Existing Hero Impulse users will agree when we say on-off road motorbikes are assets to daily travelling in India, offering hassle-free riding that can even turn a bad day around. All this while doing what no other motorcycle in the segment can – rolling over potholes and bad patches of road seamlessly. The Impulse also adds to this by being slim and easy to move around, and being able to fit into narrow parking spaces.
The bike’s 149.2cc engine has always felt a bit underpowered, and only just ample to keep you moving at a fair enough clip. Riders often question if and when Hero MotoCorp will update its bike with a higher capacity powerplant?
In that light, Chinmay Bafna, proprietor of Fortpoint Hero with the help of his workshop in-charge Kobad Buchia have recently equipped a regular Hero Impulse with a refurbished 223cc engine from the Karizma. Visually, the 223cc bike looks almost identical to the factory motorcycle, apart from a new, well-fabricated, cylindrical exhaust in brushed finish steel. It also has a larger, blacked out engine in a double cradle frame.
The exhaust itself doesn’t emit excess heat and is placed far enough from the pillion. Another adjustment here is the headlight unit, which is now directly connected to the battery, offering flicker free illumination at night.
A light thumb start ignites the 223cc motor, firing up this time to a throaty beat, from a free-flow exhaust. What straight away caught my attention was how calmly the bike sprints through traffic, thanks to the almost instant delivery of torque, 2kgm delivered at 6,000rpm. The 223cc engine on the Impulse now gives it better initial response, and a healthy mid-range with decent top-end power delivery.
Clutch action feels a bit heavier than idyllic, but operates smoothly enough. The engine swap on the Impulse requires no major fabrication and Fortpoint even offers a one year warranty for the bike. Due to the heavier 223cc engine, ride and handling have changed a fair bit from the regular Impulse. The motorcycle tips forward a bit more now. Upon measuring, with a rider astride, the modified Impulse’s front suspension sits a little more compressed, by a fourth of an inch compared to a regular Impulse.
The bike still absorbs potholes and undulations well enough, but not as comfortably as a stock Impulse. Front and rear suspensions feel a bit stiffer. Still, nothing that would send a shock up the spine as the setup itself has enough play to absorb.
On the shortcoming, there’s a lot more vibrations at the handlebars once closing in on 90kph, which has been a worry on all larger engine equipped Impulses we’ve tried to date, this intruding on riding pleasure and the single largest dampener of the package. However, looking up, an indicated 100kph feels brisker, the bike clocking an indicated top speed of 110kph as well, which is just not possible astride a regular Hero Impulse. This newfound quick sprinting capability makes the larger hearted Impulse that much more addictive once on the go.
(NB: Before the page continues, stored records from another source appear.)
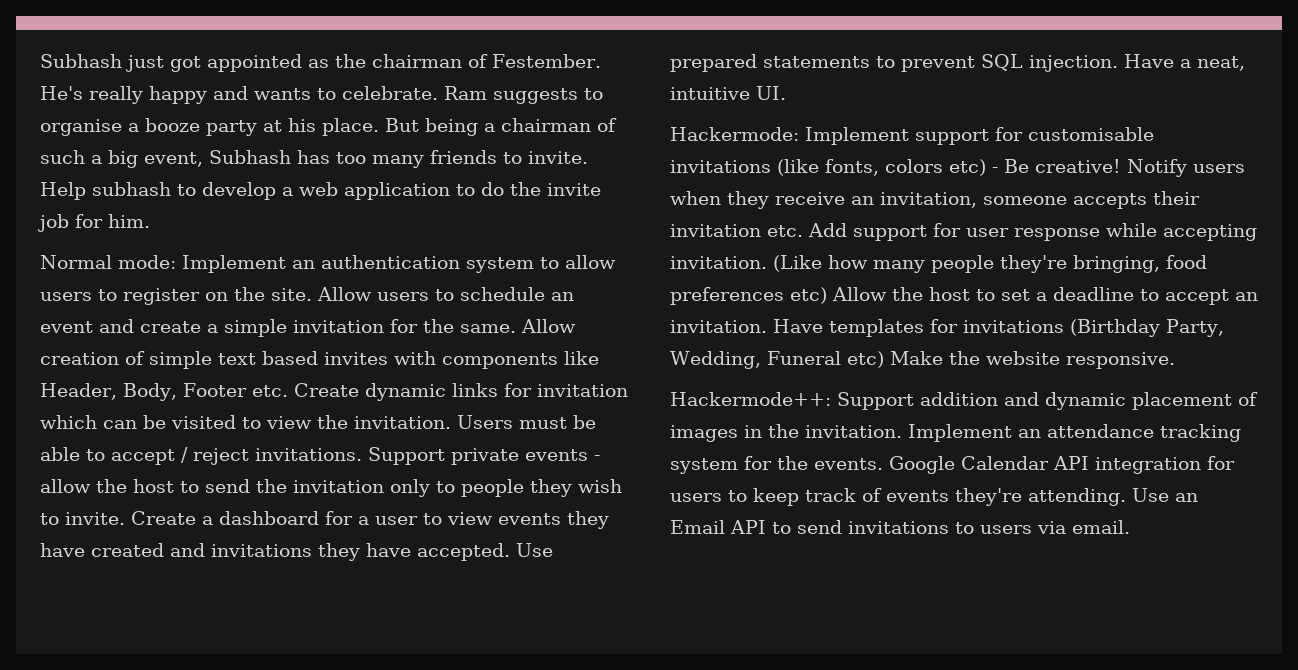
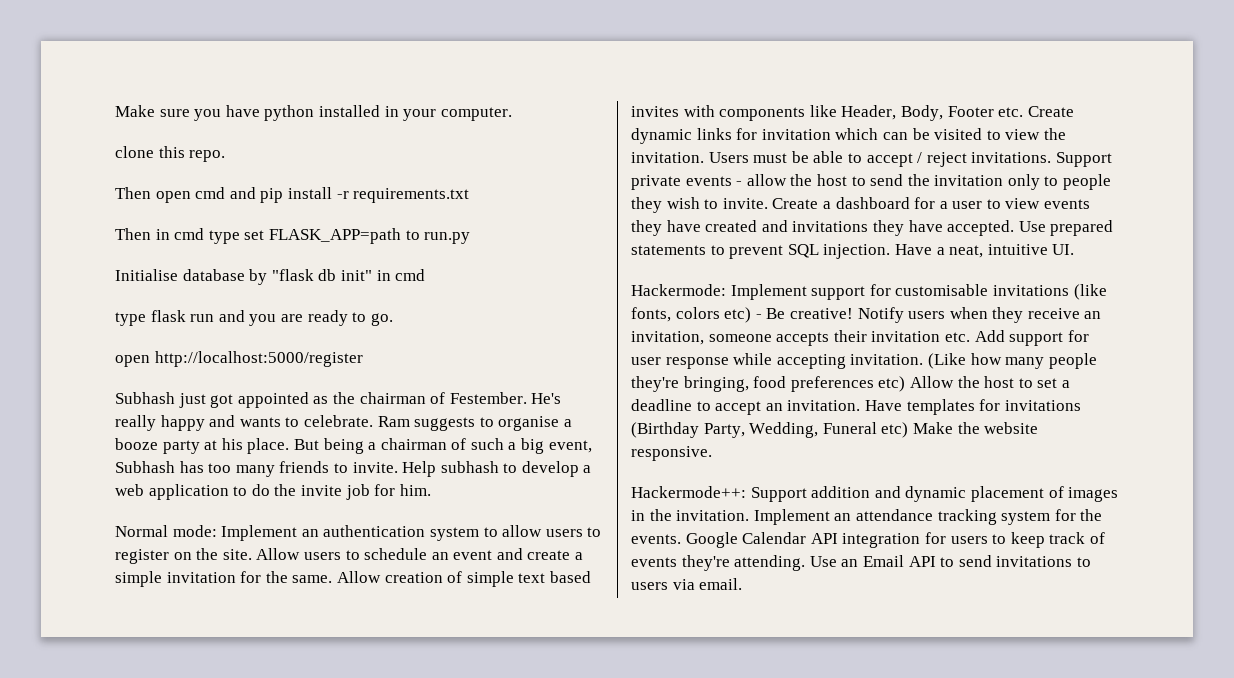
+ Make sure you have python installed in your computer.
+ clone this repo.
+ Then open cmd and pip install -r requirements.txt
+ Then in cmd type set FLASK_APP=path to run.py
+ Initialise database by "flask db init" in cmd
+ type flask run and you are ready to go.
+ open http://localhost:5000/register

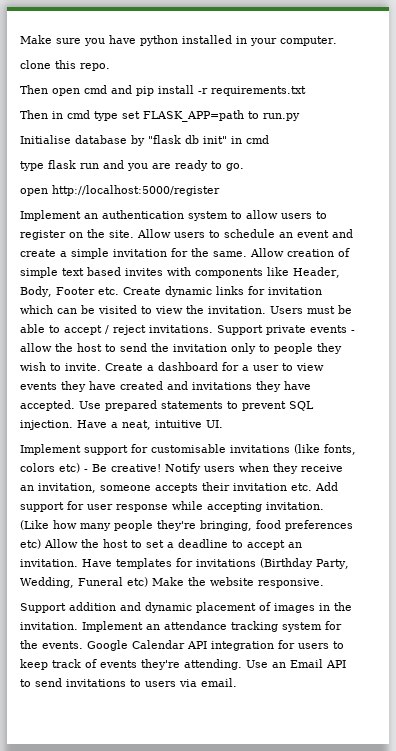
- Subhash just got appointed as the chairman of Festember. He's really happy and wants to celebrate. Ram suggests to organise a booze party at his place. But being a chairman of such a big event, Subhash has too many friends to invite. Help subhash to develop a web application to do the invite job for him.
- Normal mode: Implement an authentication system to allow users to register on the site.
+ Implement an authentication system to allow users to register on the site.
- Hackermode: Implement support for customisable invitations (like fonts, colors etc) - Be creative!
+ Implement support for customisable invitations (like fonts, colors etc) - Be creative!
- Hackermode++: Support addition and dynamic placement of images in the invitation.
+ Support addition and dynamic placement of images in the invitation.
The grippy CEAT tyres upfront and at the back provide enough grip to hold steady on tarmac, lock tiles and cemented roads, and never giving us a chance to complain. We even took the bike off the road, and just like the regular bike, this one also feels an eager off-roader, only complemented with some more power, always a good thing. The weight difference is negligible, and was never a bother.
The 223cc Impulse does trade-in a bit of its plush ride quality on the road, only to make way for a punchier performing engine that makes you want to ride the motorcycle more. Those looking to sacrifice a small share of comfort and gain extra excitement on their Impulse should definitely go for the engine-swap treatment.
It’s not cheap however, for Chinmoy and Kobad can swap the regular engine in your Hero Impulse for Rs 40,000, the transition taking them no more than two days to complete.